(Dataset records)
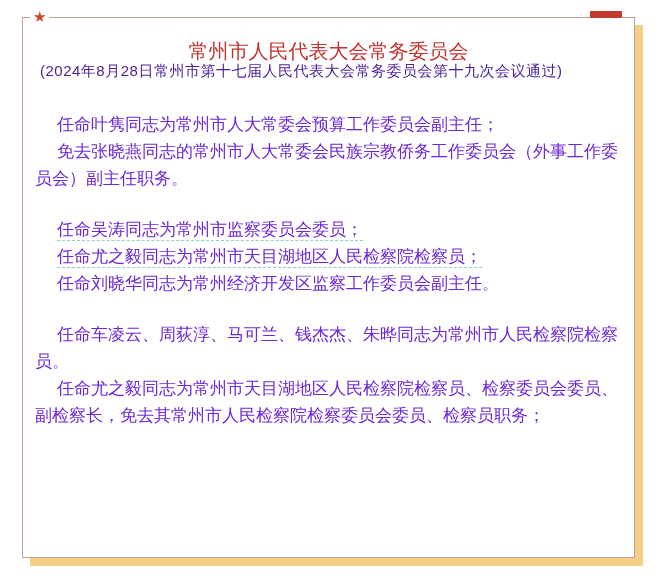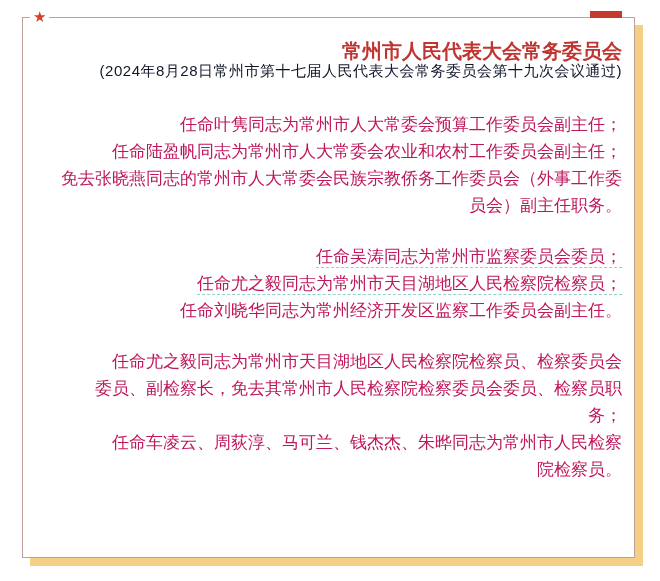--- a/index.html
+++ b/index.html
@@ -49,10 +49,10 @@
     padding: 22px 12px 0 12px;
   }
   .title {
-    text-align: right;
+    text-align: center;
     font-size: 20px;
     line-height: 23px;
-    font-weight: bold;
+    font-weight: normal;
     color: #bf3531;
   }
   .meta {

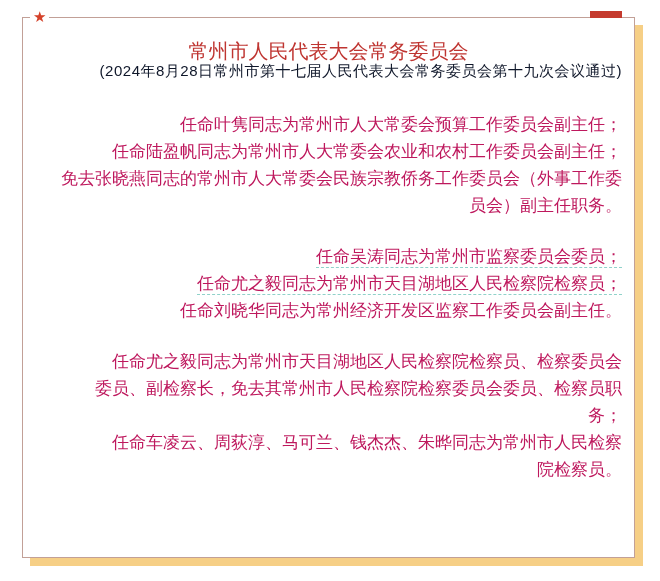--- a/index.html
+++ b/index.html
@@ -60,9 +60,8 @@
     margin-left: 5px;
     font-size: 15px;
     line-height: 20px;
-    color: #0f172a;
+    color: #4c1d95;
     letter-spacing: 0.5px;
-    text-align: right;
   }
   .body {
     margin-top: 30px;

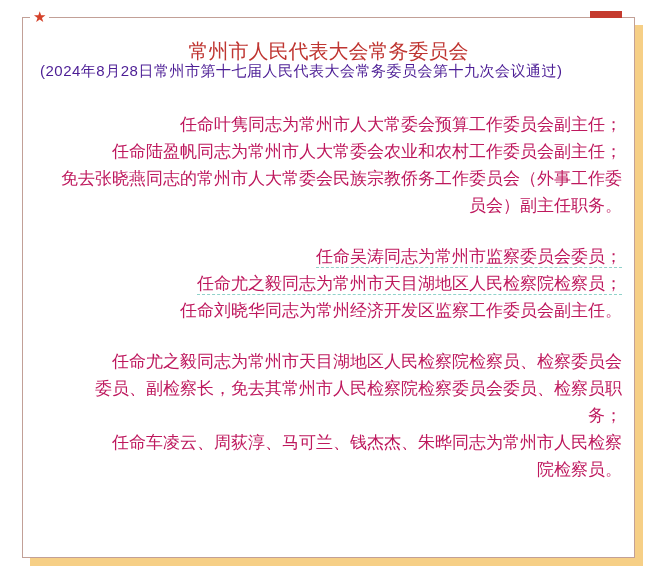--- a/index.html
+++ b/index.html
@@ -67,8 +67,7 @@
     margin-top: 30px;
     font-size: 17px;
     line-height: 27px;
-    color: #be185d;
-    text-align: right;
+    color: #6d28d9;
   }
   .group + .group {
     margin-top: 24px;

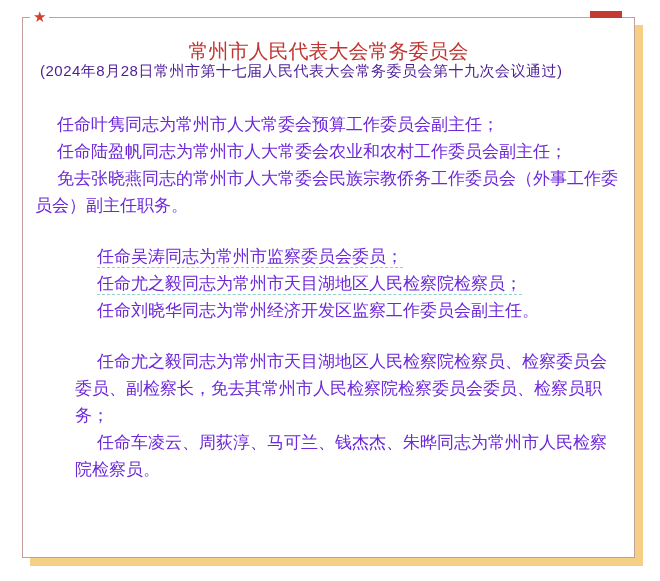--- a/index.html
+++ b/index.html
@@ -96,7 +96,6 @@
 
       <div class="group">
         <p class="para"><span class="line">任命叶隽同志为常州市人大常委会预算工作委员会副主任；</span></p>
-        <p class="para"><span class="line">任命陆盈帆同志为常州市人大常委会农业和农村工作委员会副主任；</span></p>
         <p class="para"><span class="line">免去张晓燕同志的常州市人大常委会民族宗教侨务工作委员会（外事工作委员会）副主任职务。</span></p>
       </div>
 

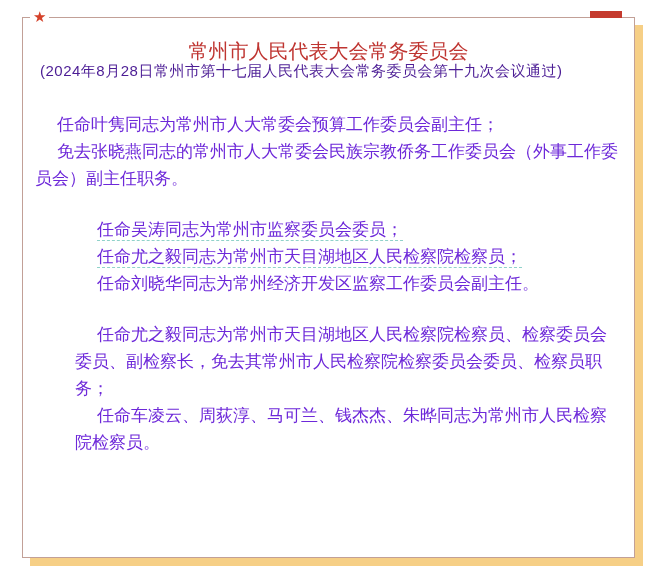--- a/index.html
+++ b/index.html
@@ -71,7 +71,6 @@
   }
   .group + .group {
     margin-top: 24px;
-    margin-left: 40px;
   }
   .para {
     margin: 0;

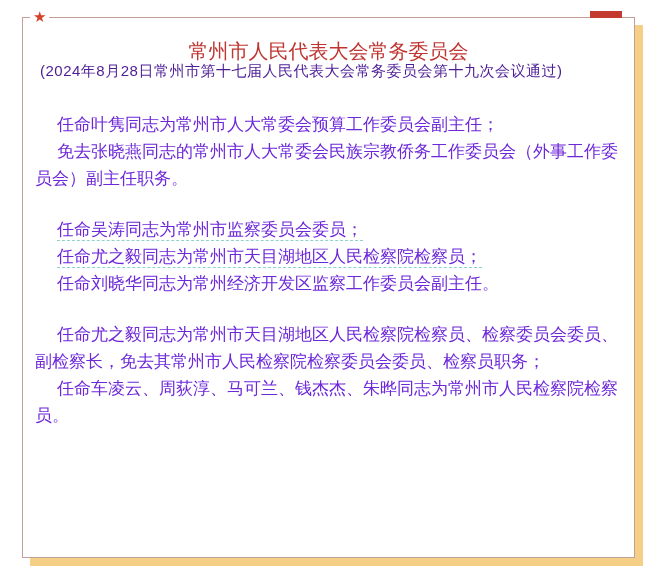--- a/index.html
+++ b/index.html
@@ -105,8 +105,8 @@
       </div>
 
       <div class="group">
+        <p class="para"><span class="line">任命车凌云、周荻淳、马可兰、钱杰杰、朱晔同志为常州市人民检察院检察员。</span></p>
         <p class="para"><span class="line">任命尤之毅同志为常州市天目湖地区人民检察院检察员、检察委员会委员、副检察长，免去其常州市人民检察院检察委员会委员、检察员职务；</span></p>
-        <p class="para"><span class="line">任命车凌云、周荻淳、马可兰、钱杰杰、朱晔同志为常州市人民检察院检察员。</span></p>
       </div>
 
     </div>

WORK TO COMPLETE = An exact copy of every entry above is needed, with the pictures left out.

TASK RESPONSE =
--- a/index.html
+++ b/index.html
@@ -49,10 +49,10 @@
     padding: 22px 12px 0 12px;
   }
   .title {
-    text-align: right;
+    text-align: center;
     font-size: 20px;
     line-height: 23px;
-    font-weight: bold;
+    font-weight: normal;
     color: #bf3531;
   }
   .meta {

--- a/index.html
+++ b/index.html
@@ -60,9 +60,8 @@
     margin-left: 5px;
     font-size: 15px;
     line-height: 20px;
-    color: #0f172a;
+    color: #4c1d95;
     letter-spacing: 0.5px;
-    text-align: right;
   }
   .body {
     margin-top: 30px;

--- a/index.html
+++ b/index.html
@@ -67,8 +67,7 @@
     margin-top: 30px;
     font-size: 17px;
     line-height: 27px;
-    color: #be185d;
-    text-align: right;
+    color: #6d28d9;
   }
   .group + .group {
     margin-top: 24px;

--- a/index.html
+++ b/index.html
@@ -96,7 +96,6 @@
 
       <div class="group">
         <p class="para"><span class="line">任命叶隽同志为常州市人大常委会预算工作委员会副主任；</span></p>
-        <p class="para"><span class="line">任命陆盈帆同志为常州市人大常委会农业和农村工作委员会副主任；</span></p>
         <p class="para"><span class="line">免去张晓燕同志的常州市人大常委会民族宗教侨务工作委员会（外事工作委员会）副主任职务。</span></p>
       </div>
 

--- a/index.html
+++ b/index.html
@@ -71,7 +71,6 @@
   }
   .group + .group {
     margin-top: 24px;
-    margin-left: 40px;
   }
   .para {
     margin: 0;

--- a/index.html
+++ b/index.html
@@ -105,8 +105,8 @@
       </div>
 
       <div class="group">
+        <p class="para"><span class="line">任命车凌云、周荻淳、马可兰、钱杰杰、朱晔同志为常州市人民检察院检察员。</span></p>
         <p class="para"><span class="line">任命尤之毅同志为常州市天目湖地区人民检察院检察员、检察委员会委员、副检察长，免去其常州市人民检察院检察委员会委员、检察员职务；</span></p>
-        <p class="para"><span class="line">任命车凌云、周荻淳、马可兰、钱杰杰、朱晔同志为常州市人民检察院检察员。</span></p>
       </div>
 
     </div>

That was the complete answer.